Her parents were divorcing at the time.  She was forced from her family home into a tiny apartment with her mom.  Her mom started working, so we had a lot of time alone.  Somehow, we both managed to date guys, but we never really had boyfriends.  I always had strange feelings for her.  I kept them to myself, because bi-curiousity was not encouraged in my area.  I didn’t want to be that weirdo that had a lesbian crush on her.

It turned out that she had the same feelings.  She was never one for expressing herself through words, so she just went for the kiss.  I was shocked, and didn’t know what to make of it.  Was it for the shock value in front of our friend?  We were so known for that.  Anything to shake it up, or make people laugh.  We were an entertaining pair.

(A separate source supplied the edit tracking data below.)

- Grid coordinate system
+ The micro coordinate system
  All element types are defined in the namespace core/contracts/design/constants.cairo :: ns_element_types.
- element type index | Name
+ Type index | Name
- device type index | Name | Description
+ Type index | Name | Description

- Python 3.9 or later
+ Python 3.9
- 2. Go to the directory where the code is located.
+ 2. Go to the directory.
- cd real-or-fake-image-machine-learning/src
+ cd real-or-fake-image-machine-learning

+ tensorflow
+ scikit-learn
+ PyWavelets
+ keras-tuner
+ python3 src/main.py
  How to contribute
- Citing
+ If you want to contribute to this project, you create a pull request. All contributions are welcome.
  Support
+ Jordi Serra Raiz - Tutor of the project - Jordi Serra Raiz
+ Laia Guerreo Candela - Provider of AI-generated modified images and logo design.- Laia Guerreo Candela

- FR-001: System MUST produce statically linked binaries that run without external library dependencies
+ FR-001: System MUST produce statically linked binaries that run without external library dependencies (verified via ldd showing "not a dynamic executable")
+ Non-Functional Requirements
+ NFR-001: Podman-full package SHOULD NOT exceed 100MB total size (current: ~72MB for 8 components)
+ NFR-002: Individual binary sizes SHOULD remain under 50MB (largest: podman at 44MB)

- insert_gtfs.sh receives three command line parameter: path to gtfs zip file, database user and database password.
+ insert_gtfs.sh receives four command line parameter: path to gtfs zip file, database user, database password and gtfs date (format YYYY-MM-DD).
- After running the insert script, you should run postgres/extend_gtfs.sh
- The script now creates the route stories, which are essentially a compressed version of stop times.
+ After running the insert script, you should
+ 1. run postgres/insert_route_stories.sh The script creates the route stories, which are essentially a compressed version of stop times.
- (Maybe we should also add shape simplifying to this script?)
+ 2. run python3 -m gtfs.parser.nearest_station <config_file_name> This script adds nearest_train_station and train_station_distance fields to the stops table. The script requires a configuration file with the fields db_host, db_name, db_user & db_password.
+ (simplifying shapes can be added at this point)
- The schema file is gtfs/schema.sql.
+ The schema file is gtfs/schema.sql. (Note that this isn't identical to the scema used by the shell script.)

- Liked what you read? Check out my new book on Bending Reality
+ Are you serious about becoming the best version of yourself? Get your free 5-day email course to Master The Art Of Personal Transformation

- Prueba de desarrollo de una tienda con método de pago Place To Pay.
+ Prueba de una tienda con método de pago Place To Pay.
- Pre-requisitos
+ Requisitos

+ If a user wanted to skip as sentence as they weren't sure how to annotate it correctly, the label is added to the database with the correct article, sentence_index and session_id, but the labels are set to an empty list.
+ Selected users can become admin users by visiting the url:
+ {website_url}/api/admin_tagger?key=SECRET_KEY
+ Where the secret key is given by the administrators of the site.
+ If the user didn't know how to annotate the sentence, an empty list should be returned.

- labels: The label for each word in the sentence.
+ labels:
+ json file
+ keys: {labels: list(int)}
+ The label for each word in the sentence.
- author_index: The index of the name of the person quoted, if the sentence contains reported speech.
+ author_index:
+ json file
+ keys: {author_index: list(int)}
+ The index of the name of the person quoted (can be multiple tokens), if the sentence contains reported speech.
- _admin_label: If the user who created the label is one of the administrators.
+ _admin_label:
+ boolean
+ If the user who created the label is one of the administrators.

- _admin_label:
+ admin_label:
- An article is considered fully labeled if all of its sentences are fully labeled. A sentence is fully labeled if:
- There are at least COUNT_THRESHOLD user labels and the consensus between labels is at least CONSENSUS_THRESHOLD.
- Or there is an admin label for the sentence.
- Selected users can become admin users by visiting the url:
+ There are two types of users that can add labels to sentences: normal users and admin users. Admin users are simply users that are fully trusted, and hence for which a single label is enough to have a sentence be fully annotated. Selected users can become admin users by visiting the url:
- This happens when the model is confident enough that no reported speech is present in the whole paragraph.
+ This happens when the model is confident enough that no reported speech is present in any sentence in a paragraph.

The next day, in the confines of my bedroom, over a cigarette, we talked.  She was serious.  She had been waiting for the perfect opportunity to kiss me and make it count.  There was no other way she could get it across to me.

And truthfully, I fell in love with Kat.  I wrote in a journal once, “She was the first person I really fell in love with.  No confusion between a best friend and a lover.”   At that age, I can see the confusion.  But, it’s more than fifteen years later, and I still feel the same way.  I loved her.  I didn’t care that she was a female.  I loved everything about her.  I loved her fire.  Her art was intoxicating.  There’s still one piece that I’ve been attempting to replicate for years.  But, I’m not her.  I don’t have that kind of talent.

We complimented each other.  I was a writer and a musician at the time.  She was an artist.  I would write things and she would illustrate them as if she was in my head.  She always knew what was in my heart and on my mind.  We stole kisses in the night and behind buildings.  We shared my twin bed to sleep in on the weekends.  I never thought it was strange, even before we were together.

Together, in italics, meaning we were secret.  Therefore, we were never really defined.  I never understood the rules of our relationship, and I still can’t make sense of them today.  We were part-time lovers, apparently.  Eventually, friends and family started to get suspicious, because we stopped dating boys and dedicated all of our free time to one another.  So, she hatched a plan.

“I’ll date this boy and you date his friend.”

It would have been a perfect cover if things had gone according to plan.  These boys lived towns away, and without cars, it was difficult to maintain anything beyond a phone relationship.  Her and her boyfriend had a passionate, but turbulent relationship.  I was starting to get confused about who she had affections for anymore.  I’d ask, and she’d reassure me.  But, there were times where she’d push me away.  She was constantly breaking up with the both of us and getting back together with the other, when she wasn’t trying to manage the both of us.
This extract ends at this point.